Atomic Absorption Spectroscopy (AAS) can be used to determine the lead concentration in soil collected from the side of a road.
A student prepared standard lead solutions for comparison and the aborbance of each solution was measured.

A road-side soil sample was also prepared.

The results are shown in the table below.

Sample | Concentration (ppm) | Absorbance |

Blank |
0.00 |
0.00 |

Standard 1 |
1.00 |
0.17 |

Standard 2 |
2.00 |
0.34 |

Standard 3 |
3.00 |
0.48 |

Standard 4 |
4.00 |
0.65 |

Standard 5 |
5.00 |
0.83 |

Sample |
? |
0.58 |

What was the concentration of lead in the soil sample?

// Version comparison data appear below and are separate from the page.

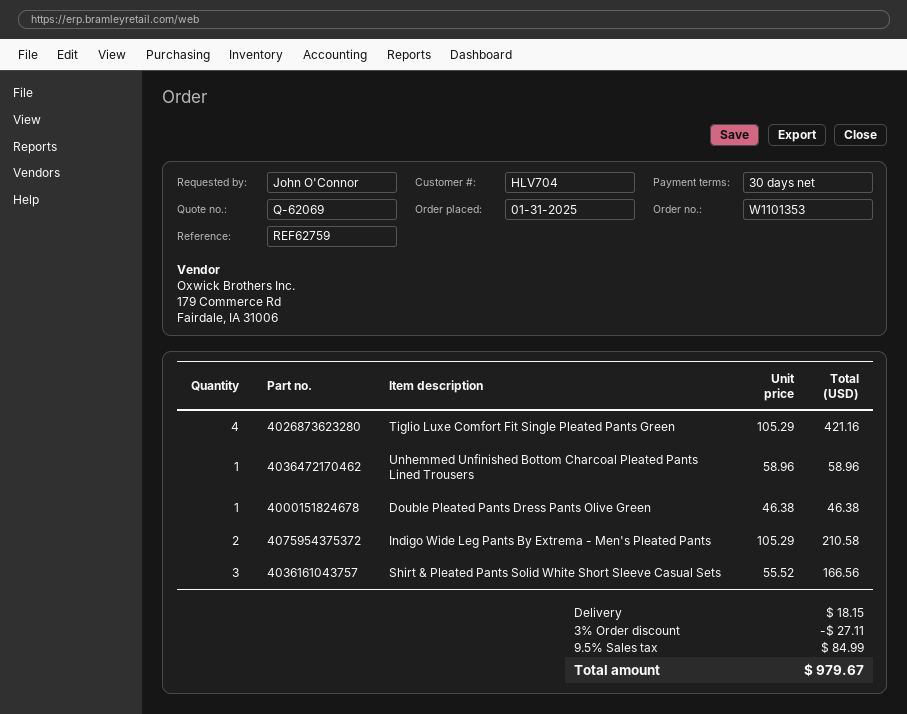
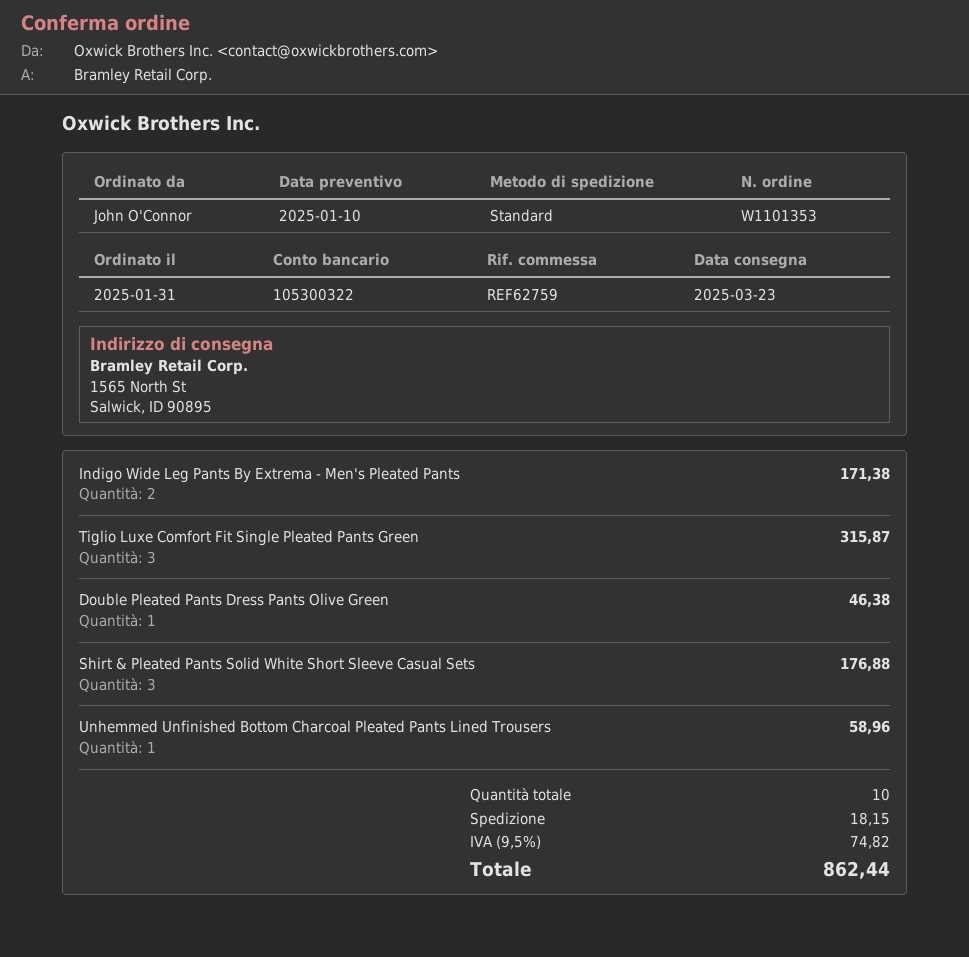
Tiglio Luxe Comfort Fit Single Pleated Pants Green: 4 for 421.16 -> 3 for 315.87
Indigo Wide Leg Pants By Extrema - Men's Pleated Pants: 2 for 210.58 -> 2 for 171.38
Shirt & Pleated Pants Solid White Short Sleeve Casual Sets: 3 for 166.56 -> 3 for 176.88
discount: 3% = 27.11 -> none
tax: 9.5% = 84.99 -> 9.5% = 74.82
total: 979.67 -> 862.44

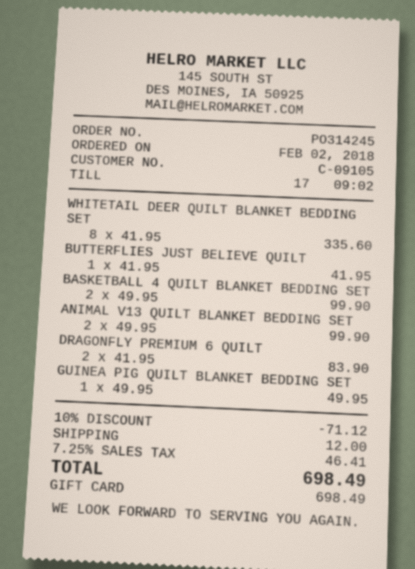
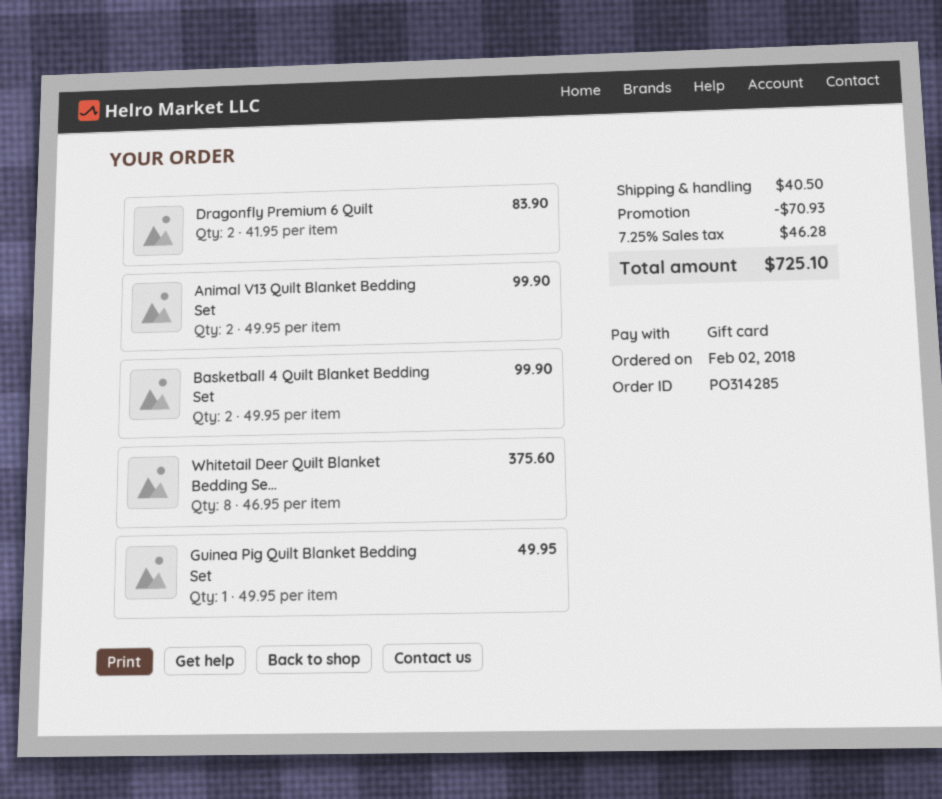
order number: PO314245 -> PO314285
WHITETAIL DEER QUILT BLANKET BEDDING SET: 8 x 41.95 = 335.60 -> 8 x 46.95 = 375.60
BUTTERFLIES JUST BELIEVE QUILT: 1 x 41.95 = 41.95 -> none
discount: 71.12 -> 70.93
shipping: 12.00 -> 40.50
tax: 7.25% = 46.41 -> 7.25% = 46.28
total: 698.49 -> 725.10

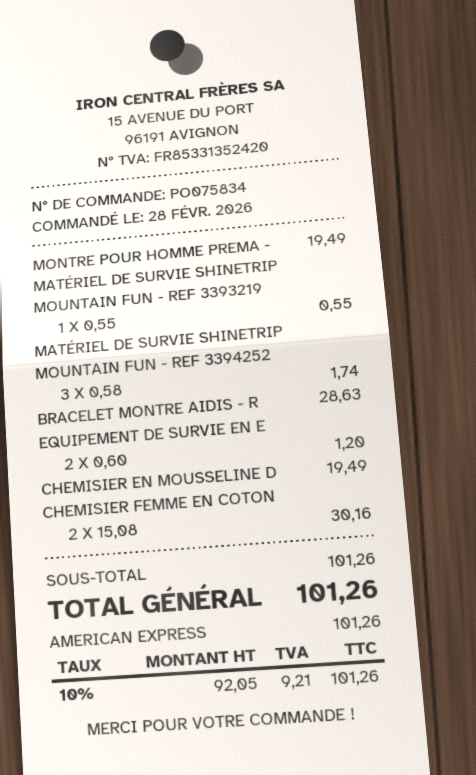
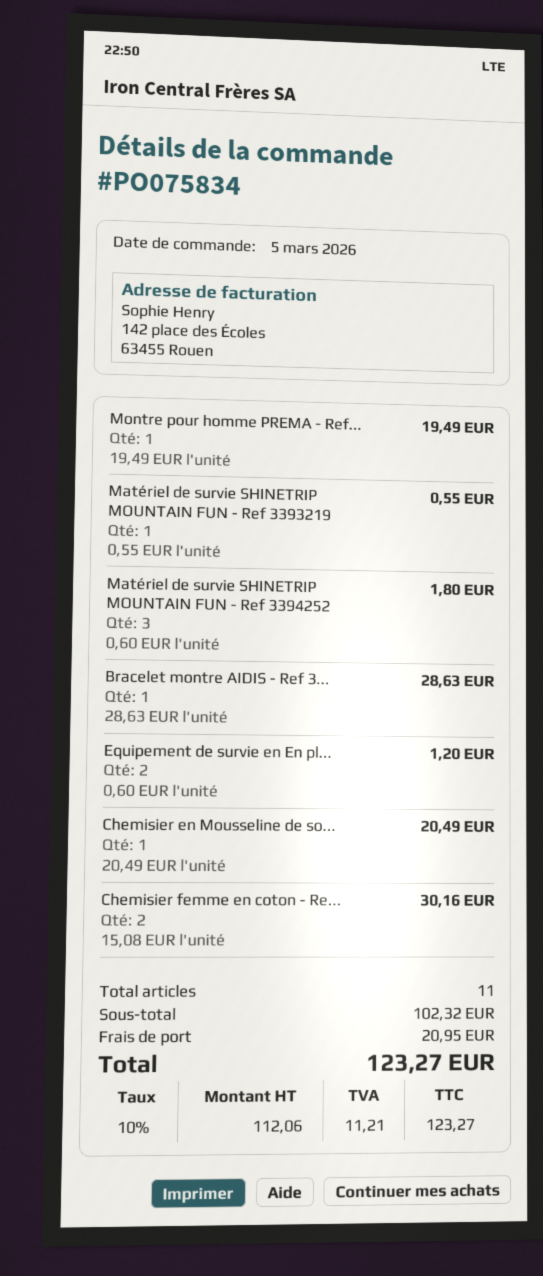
order date: 2026-02-28 -> 2026-03-05
MATÉRIEL DE SURVIE SHINETRIP MOUNTAIN FUN - REF 3394252: 3 x 0.58 = 1.74 -> 3 x 0.60 = 1.80
CHEMISIER EN MOUSSELINE D: 1 x 19.49 = 19.49 -> 1 x 20.49 = 20.49
subtotal: 101.26 -> 102.32
shipping: none -> 20.95
net: 92.05 -> 112.06
tax: 10% = 9.21 -> 10% = 11.21
total: 101.26 -> 123.27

*Step 1:* Draw a calibration curve using the data:

- Plot the calibration curve using the concentrations and absorbances of the standard solutions (shown as red
*x*'s on the graph)
- Draw a line of best fit through the plotted points (shown as a
*red line* on the graph)

*Step 2:* Use the calibration curve to find the concentration of lead in the sample:

- Mark the position of the 0.58 absorbance of the sample being investigated (shown on the graph as a blue
*x*)

(Draw a horizontal line, parallel to the x axis, from absorbance 0.58 until it meets the line drawn on the graph. Shown on the graph as a *dotted blue line*.)
- Read off the concentration of lead in the sample from the graph, 3.50 ppm

(From the blue *x* on the line in the graph, draw a line vertically down to meet the x axis. Shown on the graph as a *dotted blue line*.)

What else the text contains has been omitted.